Please ** click here to see my CanadaHelps Giving Page **. I've set a modest goal to raise $3000 by my next birthday (which I can adjust, if people delight me with their generosity), however, there's more to this.
CanadaHelps has issued a Giving Challenge for people to use social media tools to raise money for the Canadian charity of their choice. The contest ends December 20th at 12 noon EST. If I raise the most money or get the highest number of donations, GivingHelps will donate $5000 to Sick Kids. I'm already entering a bit late.
For participating, I get entered into a draw every week for an iPod Shuffle-- hardly a big deal. I have no use for a music player I can't obsessively control according to my every whim, and anyway, can't you pick them up for like, $40 these days? If I do win an iPod Shuffle, I will raffle it off to a blog reader who donated.

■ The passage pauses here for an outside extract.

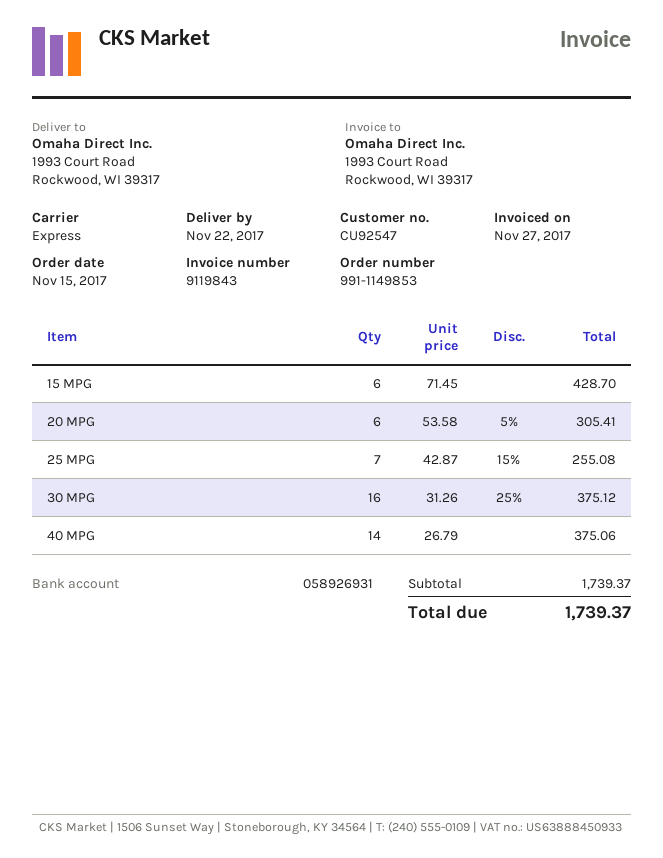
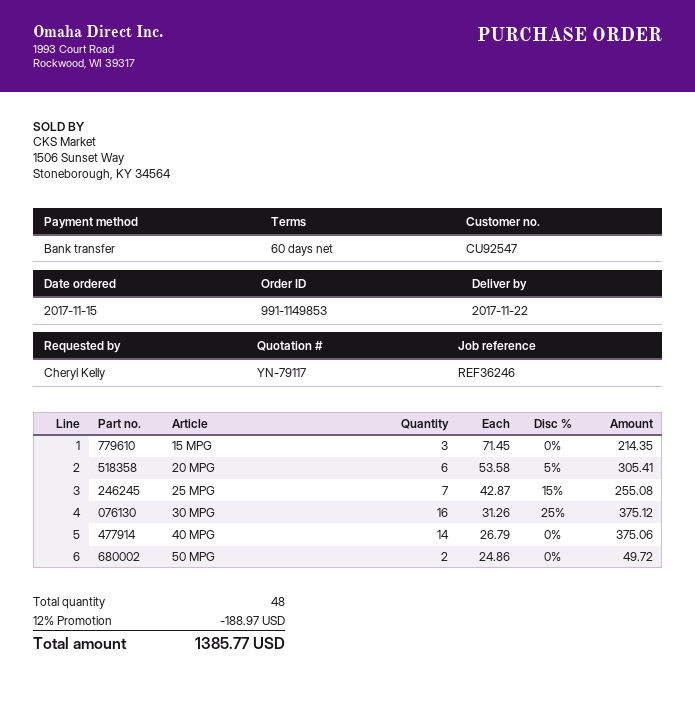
15 MPG: 6 x 71.45 = 428.70 -> 3 x 71.45 = 214.35
50 MPG: none -> 2 x 24.86 = 49.72
discount: none -> 12% = 188.97
total: 1739.37 -> 1385.77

So, I'm not in it for the prizes.
Clearly, I'm in it for the glory.
Kidding. No, actually, with my last business I sold I had intended to set up a Sick Kids fundraising page and never got around to it. Then a media rep contacted me about the contest, so it was kismet.
So, for all you blog commenters who've thanked me for a post, for all of you who said I helped you in some way, or made you cry, or made you laugh, please consider donating. Those of you who read here regularly, consider it being like the cost of a magazine subscription. For those who say that coming here is like a therapy session, what are those fees running nowadays?
Let's take a look at the benefits you get from Becoming Something:
- a feeling of superiority for every time I embarrass myself, beknownst to me or unbeknownst to me
- new fantastic music suggestions for your playlist
- information about Mormonism and other stuff
- inspiration and encouragement
- humorous stories
- yummy recipes
- Daily Gratitudes
- commiserating
- the opportunity to help out those in need
I'm thinking that's worth at least a yearly $20 donation. ;-) $50?
You will receive a tax receipt and you can choose to not have your name displayed on my page's list of contributors, if you'd prefer to remain anonymous.
Jude has kicked things off with $100. Small gesture of thanks to Sick Kids for having me as a wife.
Thank you, in advance! I love you!
Daily Gratitudes
- Had a lovely weekend full of love for my family and friends.
- Bronchitis is gone. No signs of brain cancer or chlamydia. (Facebook friends would get that joke.)
- Okay, I really, really don't want snow this year but the fat flakes coming down right now are kinda pretty.
- My kids go to good schools with good teachers and principals.
- Jude let me sleep in a bit this morning, making breakfast and lunch sandwiches.